┌──

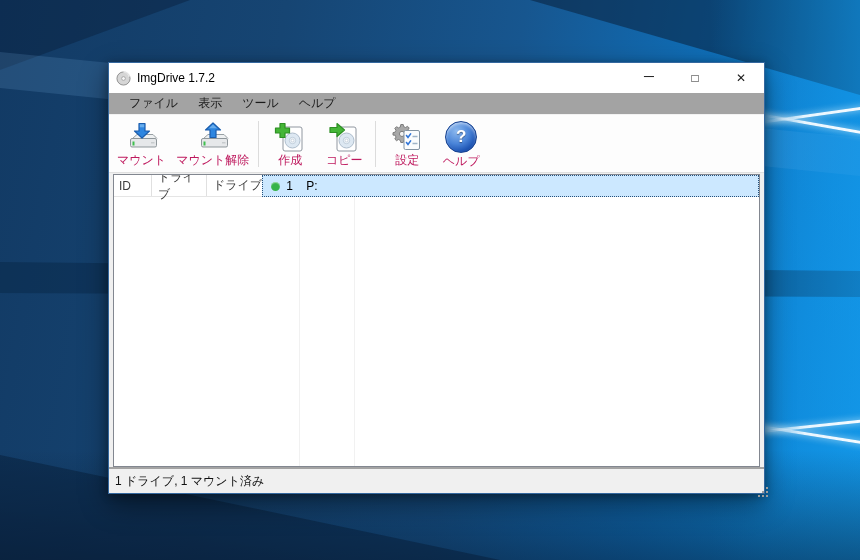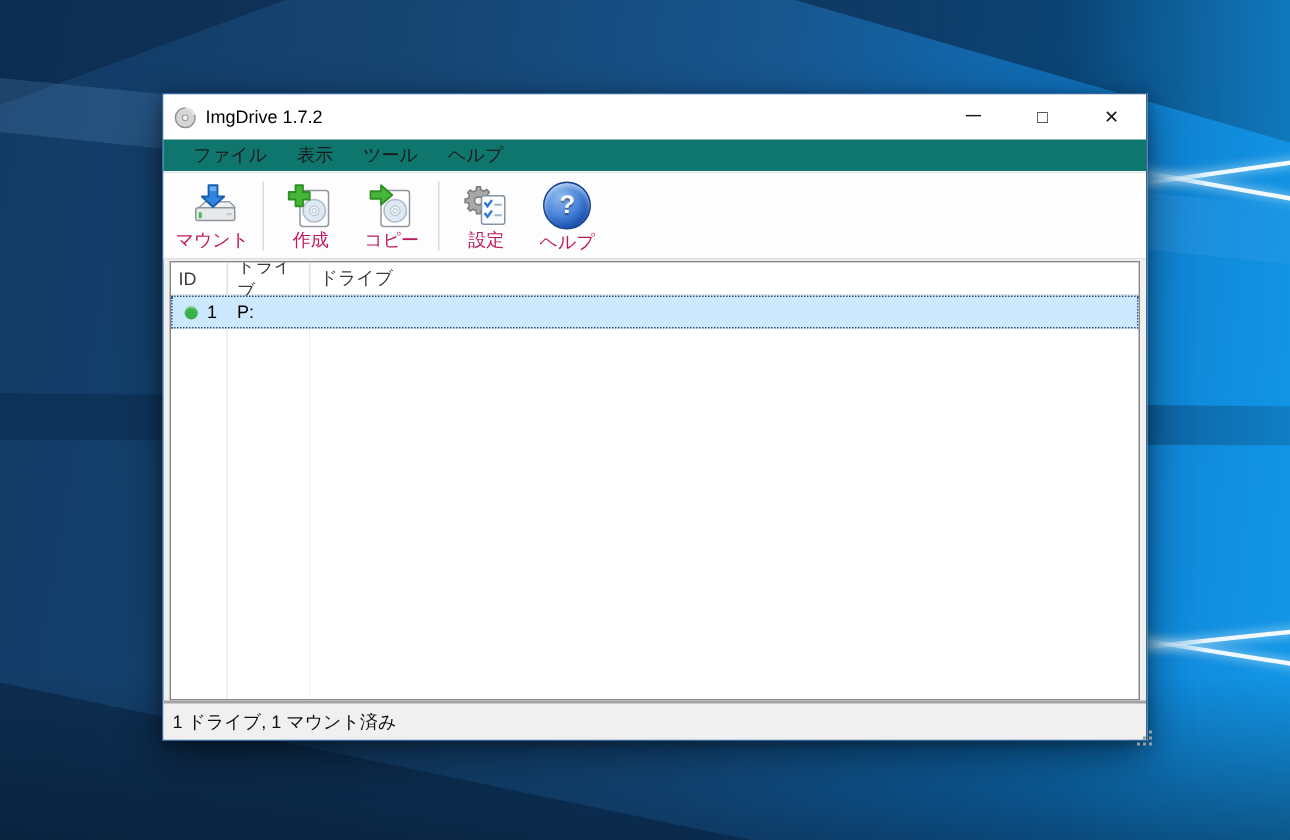--- a/index.html
+++ b/index.html
@@ -51,40 +51,40 @@
   .titlebar{height:30px;background:#ffffff;display:flex;align-items:center;flex:0 0 auto;}
   .app-icon{width:15px;height:15px;margin:0 6px 0 7px;flex:0 0 auto;}
   .title-text{font-size:12px;color:#000;white-space:nowrap;}
   .caption-buttons{margin-left:auto;display:flex;height:30px;}
   .cap-btn{width:46px;height:30px;display:flex;align-items:center;justify-content:center;
     font-size:13px;color:#1a1a1a;cursor:default;}
   .cap-btn.min span{position:relative;top:-2px;font-size:14px;}
   .cap-btn.max span{font-size:12px;}
   .cap-btn.close span{font-size:12px;}
 
-  .menubar{height:21px;background:#0f766e;display:flex;align-items:center;
+  .menubar{height:21px;background:#a3a3a3;display:flex;align-items:center;
     padding-left:10px;flex:0 0 auto;border-bottom:1px solid #f2f2f2;}
   .menu-item{font-size:12px;color:#1a1a1a;padding:2px 10px;white-space:nowrap;}
 
   .toolbar{height:57px;background:#fdfdfd;border-bottom:1px solid #e0e0e0;
     display:flex;align-items:center;padding-left:3px;flex:0 0 auto;}
   .tool-btn{display:flex;flex-direction:column;align-items:center;justify-content:center;
     padding:2px 5px;min-width:44px;}
   .tool-btn svg{display:block;}
   .tool-label{font-size:12px;color:#be185d;margin-top:1px;white-space:nowrap;line-height:13px;}
   .tool-sep{width:1px;height:46px;background:#dcdcdc;margin:0 4px;flex:0 0 auto;}
   .help-sphere{width:30px;height:30px;border-radius:50%;margin:1px;
     background:radial-gradient(circle at 35% 30%,#8db9ee 0%,#4a84d8 45%,#1a50b0 75%,#123f92 100%);
     border:1px solid #16418f;display:flex;align-items:center;justify-content:center;
     box-shadow:inset 0 2px 3px rgba(255,255,255,.55);}
   .help-sphere span{color:#fff;font-weight:bold;font-size:17px;line-height:1;
     text-shadow:0 1px 1px rgba(0,0,0,.4);}
 
   .listview{flex:1 1 auto;margin:1px 4px 0 4px;background:#ffffff;
-    border:1px solid #828790;display:flex;flex-direction:column;overflow:hidden;}
+    border:1px solid #828790;display:flex;overflow:hidden;}
   .list-header{display:flex;height:21px;background:#ffffff;border-bottom:1px solid #e5e5e5;
     flex:0 0 auto;}
   .hcell{font-size:12px;color:#3c3c3c;display:flex;align-items:center;
     border-right:1px solid #e0e0e0;box-sizing:border-box;}
   .hcell.c1{width:38px;padding-left:5px;}
   .hcell.c2{width:55px;padding-left:6px;}
   .hcell.c3{flex:1;padding-left:6px;border-right:none;}
   .list-body{flex:1;position:relative;
     background:
       linear-gradient(to right,transparent 37px,#f1f1f1 37px,#f1f1f1 38px,transparent 38px),
@@ -157,20 +157,31 @@
           <path d="M6.5 17.5 L11 13.5 h16 l4 4" fill="#eef0f1" stroke="#98a0a4" stroke-width="1"></path>
           <rect x="4.5" y="17.5" width="26" height="8.5" rx="1.5" fill="#e6e8ea" stroke="#8f979b" stroke-width="1"></rect>
           <rect x="6.5" y="20.5" width="2" height="4" fill="#3fbf4e"></rect>
           <rect x="25" y="21" width="3.5" height="1.5" fill="#c7cbcd"></rect>
           <path d="M13 2.5 h6 v7.5 h4.5 L16 17 8.5 10 H13 z" fill="#2e86e0" stroke="#1b5dad" stroke-width="1.2" stroke-linejoin="round"></path>
           <path d="M13.8 3.3 h4.4 v3 h-4.4 z" fill="#7db9f0" opacity="0.75"></path>
         </svg>
         <span class="tool-label">マウント</span>
       </div>
 
+      <div class="tool-btn">
+        <svg width="32" height="32" viewBox="0 0 32 32">
+          <path d="M6.5 17.5 L11 13.5 h16 l4 4" fill="#eef0f1" stroke="#98a0a4" stroke-width="1"></path>
+          <rect x="4.5" y="17.5" width="26" height="8.5" rx="1.5" fill="#e6e8ea" stroke="#8f979b" stroke-width="1"></rect>
+          <rect x="6.5" y="20.5" width="2" height="4" fill="#3fbf4e"></rect>
+          <rect x="25" y="21" width="3.5" height="1.5" fill="#c7cbcd"></rect>
+          <path d="M16 2 L23.5 9 H19 v7.5 h-6 V9 H8.5 z" fill="#2e86e0" stroke="#1b5dad" stroke-width="1.2" stroke-linejoin="round"></path>
+          <path d="M16 3.5 l4 3.8 h-8 z" fill="#7db9f0" opacity="0.75"></path>
+        </svg>
+        <span class="tool-label">マウント解除</span>
+      </div>
 
       <div class="tool-sep"></div>
 
       <div class="tool-btn">
         <svg width="32" height="32" viewBox="0 0 32 32">
           <rect x="9" y="6" width="19" height="24" rx="2" fill="#ffffff" stroke="#9097a0" stroke-width="1"></rect>
           <circle cx="18.5" cy="19.5" r="7.5" fill="#dde8f2" stroke="#aebdcc" stroke-width="1"></circle>
           <circle cx="18.5" cy="19.5" r="3.2" fill="#eef4f9" stroke="#b8c6d4" stroke-width="0.8"></circle>
           <circle cx="18.5" cy="19.5" r="1.4" fill="#ffffff" stroke="#c0ccd8" stroke-width="0.8"></circle>
           <path d="M6 2.5 h5 v4.5 h4.5 v5 H11 v4.5 H6 V12 H1.5 V7 H6 z" fill="#45b637" stroke="#2e8f24" stroke-width="1.2" stroke-linejoin="round"></path>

└──

[PROBLEM]:
All lines that include the word "items" must be copied from the material above.

[RESULT]:
   .titlebar{height:30px;background:#ffffff;display:flex;align-items:center;flex:0 0 auto;}
   .cap-btn{width:46px;height:30px;display:flex;align-items:center;justify-content:center;
-  .menubar{height:21px;background:#0f766e;display:flex;align-items:center;
+  .menubar{height:21px;background:#a3a3a3;display:flex;align-items:center;
     display:flex;align-items:center;padding-left:3px;flex:0 0 auto;}
   .tool-btn{display:flex;flex-direction:column;align-items:center;justify-content:center;
     border:1px solid #16418f;display:flex;align-items:center;justify-content:center;
   .hcell{font-size:12px;color:#3c3c3c;display:flex;align-items:center;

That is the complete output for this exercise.